Ausgabe 04/2007
Rettet die Stadtportale
Annette Mühlberg ist Referatsleiterin eGovernment, Neue Medien beim ver.di-Vorstand foto: rk
Der Axel-Springer-Verlag, so hat es die CDU-Regierung der Hansestadt Hamburg am Parlament vorbei beschlossen, wird zum Mehrheitseigner des Internetportals "hamburg.de". Damit wird Springer, der in der Stadt den Markt der öffentlichen Meinung ohnehin schon monopolartig beherrscht, mit Tageszeitungen, Anzeigenblättern, dem einzigen Stadtfernsehsender und der Beteiligung an zwei Radiostationen, nun zum faktischen Eigentümer des, so stolz die Verlagsmitteilung, "offiziellen Stadtportals."

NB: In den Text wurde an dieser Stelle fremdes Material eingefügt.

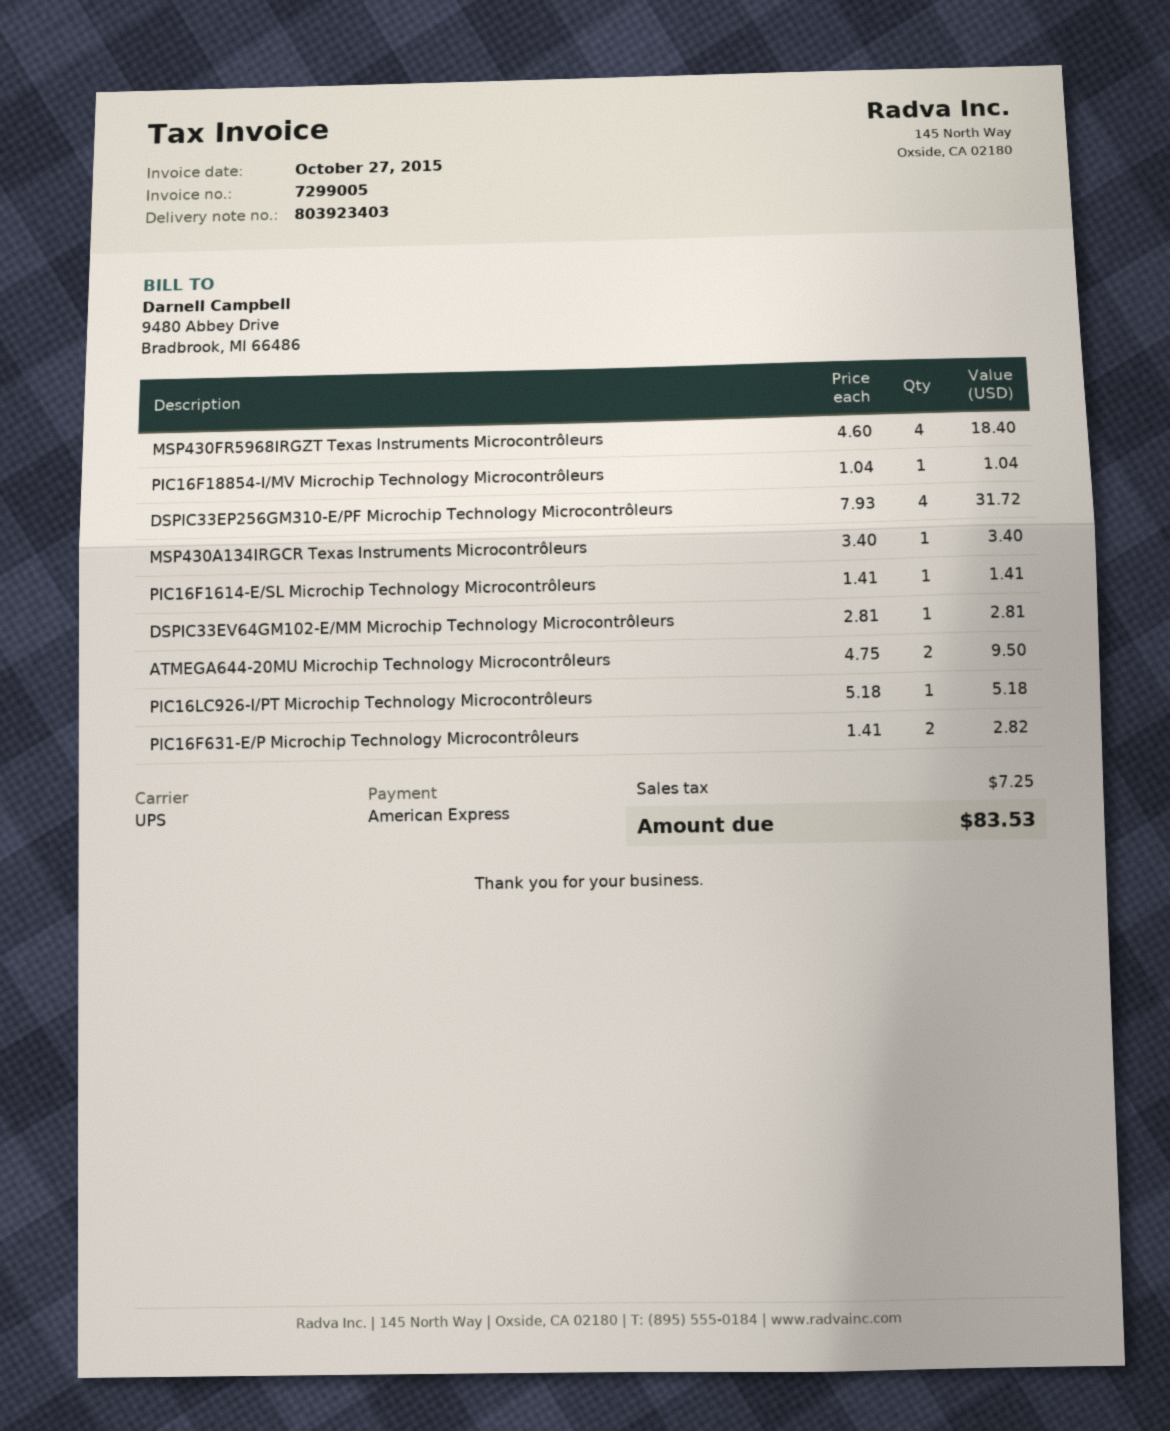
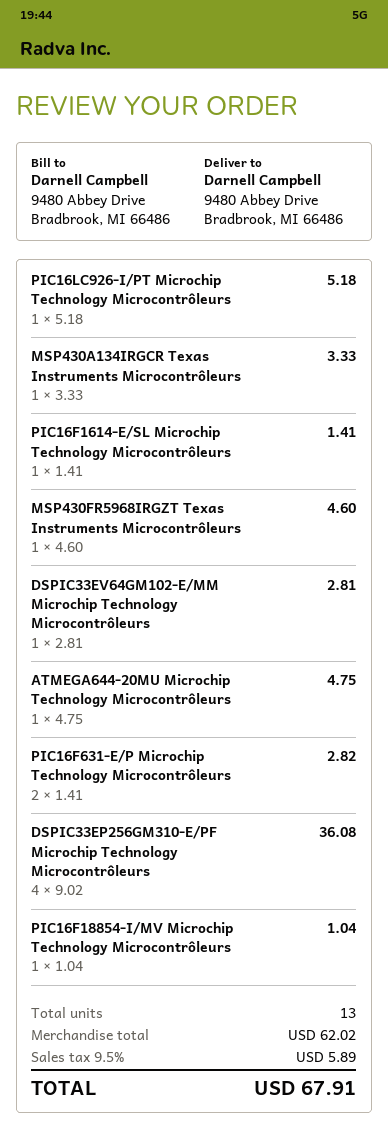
MSP430FR5968IRGZT Texas Instruments Microcontrôleurs: 4 x 4.60 = 18.40 -> 1 x 4.60 = 4.60
DSPIC33EP256GM310-E/PF Microchip Technology Microcontrôleurs: 4 x 7.93 = 31.72 -> 4 x 9.02 = 36.08
MSP430A134IRGCR Texas Instruments Microcontrôleurs: 1 x 3.40 = 3.40 -> 1 x 3.33 = 3.33
ATMEGA644-20MU Microchip Technology Microcontrôleurs: 2 x 4.75 = 9.50 -> 1 x 4.75 = 4.75
tax: 7.25 -> 5.89
total: 83.53 -> 67.91

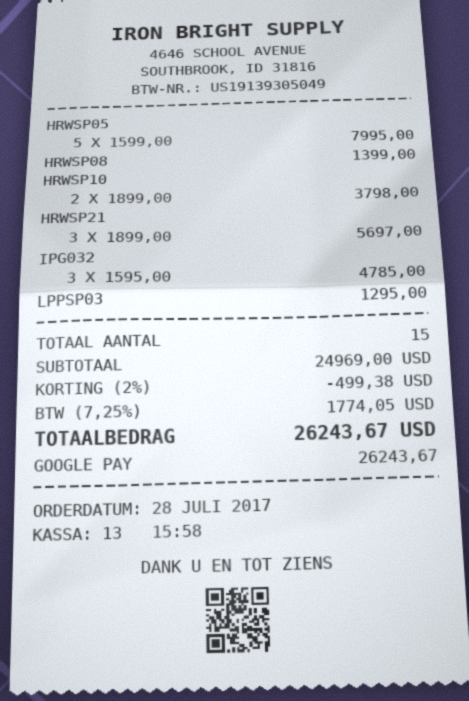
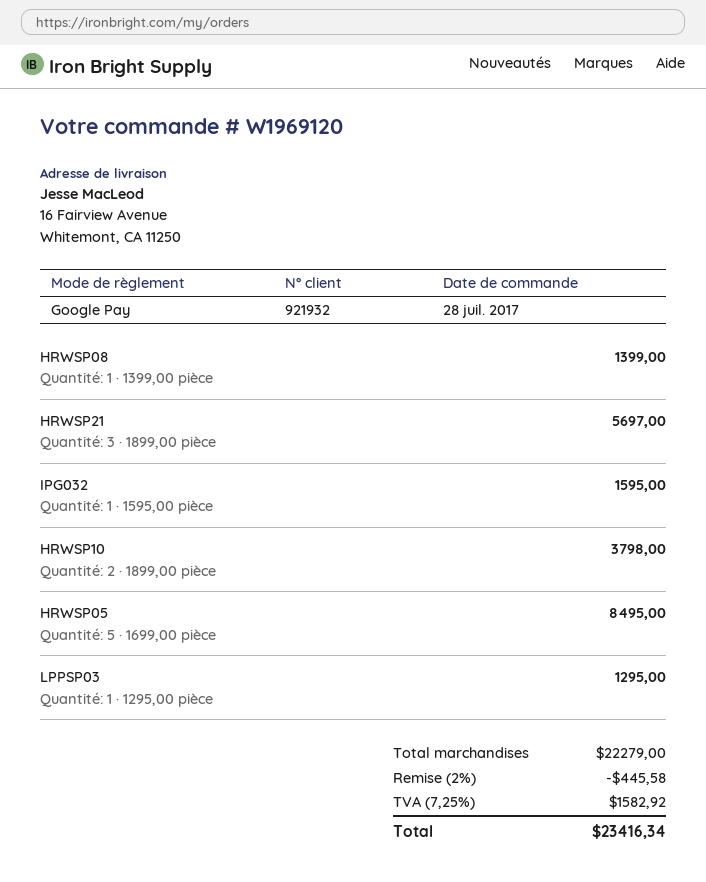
HRWSP05: 5 x 1599.00 = 7995.00 -> 5 x 1699.00 = 8495.00
IPG032: 3 x 1595.00 = 4785.00 -> 1 x 1595.00 = 1595.00
subtotal: 24969.00 -> 22279.00
discount: 2% = 499.38 -> 2% = 445.58
tax: 7.25% = 1774.05 -> 7.25% = 1582.92
total: 26243.67 -> 23416.34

Hamburg tritt ohne Not eines der wenigen bestehenden öffentlichen Rechte am virtuellen Raum - das Recht am Stadtnamen - an private Unternehmungen ab. Der Springer Verlag freut sich, dass er die offiziöse Domaine nun "für Werbekunden interessant" machen und nach dem Immobilienmarkt noch viele andere lukrative lokale Märkte abgreifen kann.
So wie die Braunschweiger hinter der auf ihre Kosten rekonstruierten Fassade "ihres" Stadtschlosses seit neuestem unversehens in der Welt von Starbucks, ECE und H&M landen, werden sich nun die Hamburger, die unter "hamburg.de" nach öffentlichen Dienstleistungen suchen, direkt in die Welt eines Medienmischkonzerns klicken.
Offenkundig haben unsere staatlichen Repräsentant/innen immer noch keine Ahnung von der strategischen Lufthoheit im virtuellen Raum. Während Politiker/innen in erhabenen Worten vom Internet als neuer Weltgesellschaft schwadronieren, stecken Unternehmer/innen in eben dieser neuen Welt ihre Claims ab, strukturieren sie, zäunen sie ein, kaufen sie auf. Der Aufbau öffentlicher Räume und Infrastrukturen im Netz bleibt auf der Strecke; der öffentlich rechtliche Rundfunk verspielt seine Chancen. Das Resultat: Monopolstrukturen statt Wett- bewerb, Kommerz statt Aufklärung und Schritt für Schritt ein Stück weniger Demokratie.
Bleibt die Hoffnung, dass die Hamburger Bürgerschaft doch noch aufwacht und sich diese Enteignung ihrer städtischen Kompetenzen nicht bieten lässt. Der letzte Rettungsanker: auf zum Kartellamt!